By responding to words more thoughtfully I understand the fellow-creature problem better and that makes me a better member of the community of those who love animals and are concerned about the future. I will have seen that there are two issues here, and that I will damage their discussion, and their campaign — or, better, campaigns — if I confuse them. There's animal death with its causes and consequences and there's species extinction with its causes and consequences. Responsibilities may coincide but they are different.


Words both have meaning and generate pictures and sometimes the pictures take us a lot further than the meaning permits us to go. If the word-suggested picture is reinforced by a television picture we may be taken so far we'll never get back to the meaning. I hear "terrorist" and think "threat." I see five bodies around a bus stop and think "awful threat." I see thirty in a market place and think "monstrous threat." I'm feeling just what a "terrorist," according to the dictionary, wants me to feel, threatened. But how big a threat are these terrorists? The fact is that our chances of dying at the hand of a terrorist are lower than the chances of our dying by walking across the street. Do we consider that when we declare "war" on terrorists, in response to their "war" on us? There's no comparison. Think of what a threat of "war" means to a nation (tens, maybe hundreds, of thousands killed, billions spent). It's not close to what a "terrorist campaign" threatens. Yet there we go, picture-driven, into war.
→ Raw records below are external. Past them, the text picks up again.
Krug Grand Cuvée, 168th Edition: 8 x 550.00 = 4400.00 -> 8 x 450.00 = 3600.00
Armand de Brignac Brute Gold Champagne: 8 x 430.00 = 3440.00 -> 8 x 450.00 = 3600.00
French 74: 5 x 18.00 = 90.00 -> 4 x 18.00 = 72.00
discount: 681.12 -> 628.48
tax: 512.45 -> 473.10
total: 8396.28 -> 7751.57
It was pictures (starving children with flies on their faces) that drove us into Somalia and pictures (helicopter down, American bodies dragged through the streets) that drove us out. It was pictures of Belgian babies with their hands cut off, some say, that drove the Allies at the Germans in World War I. It was a word-picture of Kuwaiti babies taken from their incubators and left to die on the floor that first drove us into Iraq. There are always other forces driving us, of course, but the power is in the pictures — as the propaganda experts who provided those Belgian and Kuwaiti pictures well knew.


Attention to pictures, even false ones, can work for good (driving us into Nazi Germany) or for ill (driving us into Iraq) but it's clear, after all we have seen in the last hundred years, that only attention to meanings and facts can work for understanding. The pictures that drive us never tell us whether we should or should not be driven.
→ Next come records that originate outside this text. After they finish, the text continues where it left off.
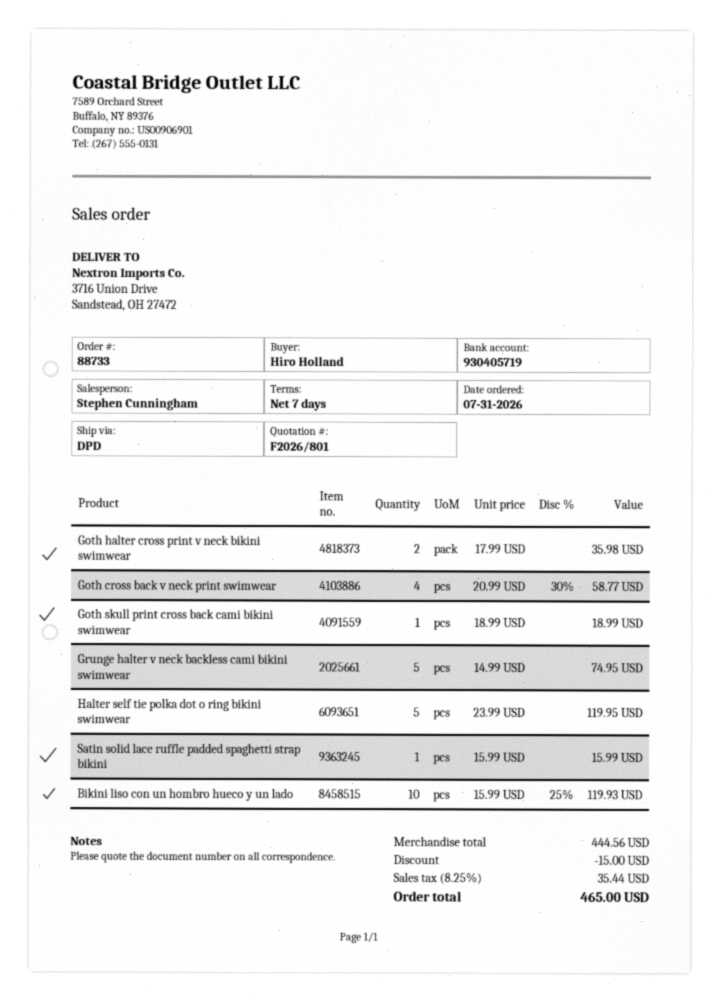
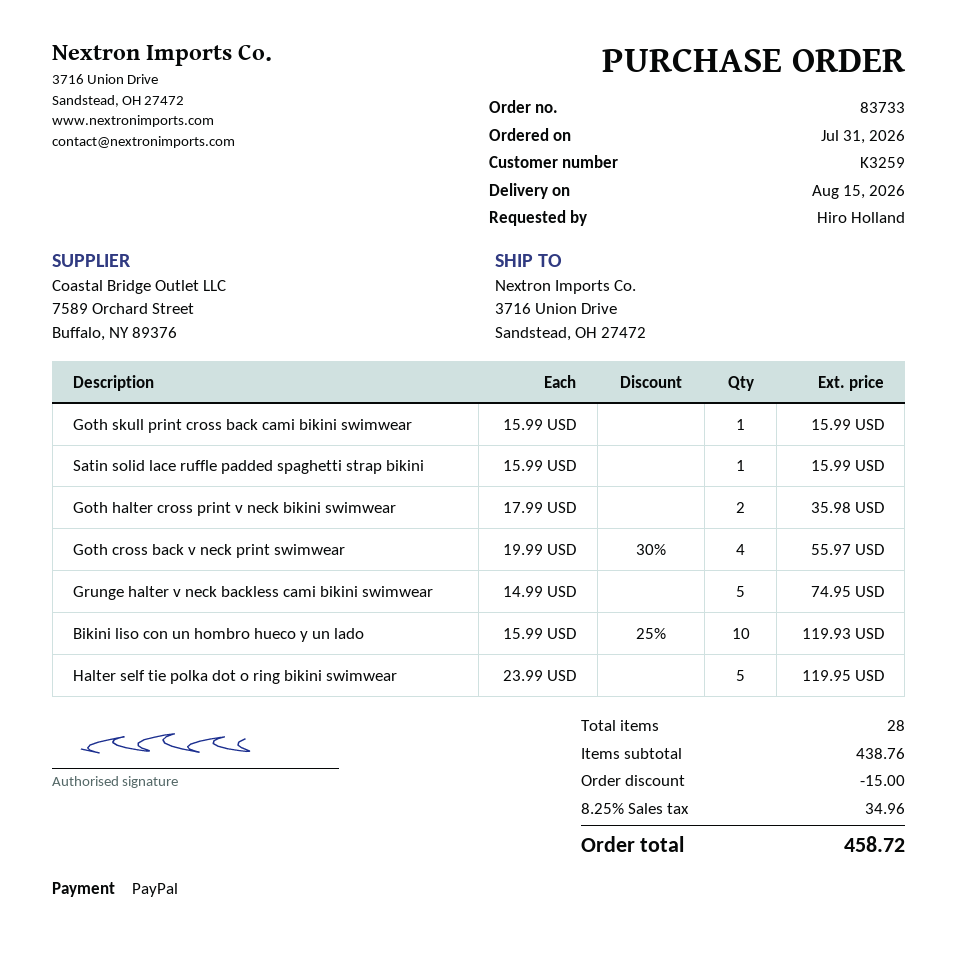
order number: 88733 -> 83733
Goth cross back v neck print swimwear: 4 x 20.99 - 30% = 58.77 -> 4 x 19.99 - 30% = 55.97
Goth skull print cross back cami bikini swimwear: 1 x 18.99 = 18.99 -> 1 x 15.99 = 15.99
subtotal: 444.56 -> 438.76
tax: 8.25% = 35.44 -> 8.25% = 34.96
total: 465.00 -> 458.72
Wednesday, October 19, 2011

87. Uncertainty About the Word "Moral"


"Quietly but decisively Americans are trying to restore the moral norms that undergird our economic system," said David Brooks yesterday on the Op-Ed page (NYT, 10-18-11). "Quietly" meant "not like the Wall Street occupiers" but what did "moral" mean?


I think I know what it means. All good people think they do. But then some good people, like Brooks, give you an example that makes you wonder. His first "moral norm" states that "you shouldn't spend more than you take in." I thought moral advice had to do with right and wrong. You got it from your preacher. Where does this come from? In my experience it could have come from old Moneybags down the street, tipping us delivery boys: "Watch your nickels, sonny, they add up to dollars." He was the town materialist.


So what are we talking about, goodness or prudence? If you think it's good to be prudent then there's no difference and you and Moneybags can go to Heaven together. If you think there is a difference then Heaven is a place for idealists. — not pure, of course, but having something of the ideal, of the spiritual, in them. Moneybags is held up at the door.


Brooks's second moral norm states that "there should be a link between effort and reward." Moneybags is with him on that one, too. "Rise early, sonny. Get ahead of the next fellow." Yet I know what Brooks means here, and I can't help thinking his way. I see Greeks taking it easy, then being rewarded by the hardworking Germans, and I say "wrong." I see banks freely risking other people's money, then being rewarded with a bailout, and I say "bad." Prudence is, and yet is not, a moral virtue.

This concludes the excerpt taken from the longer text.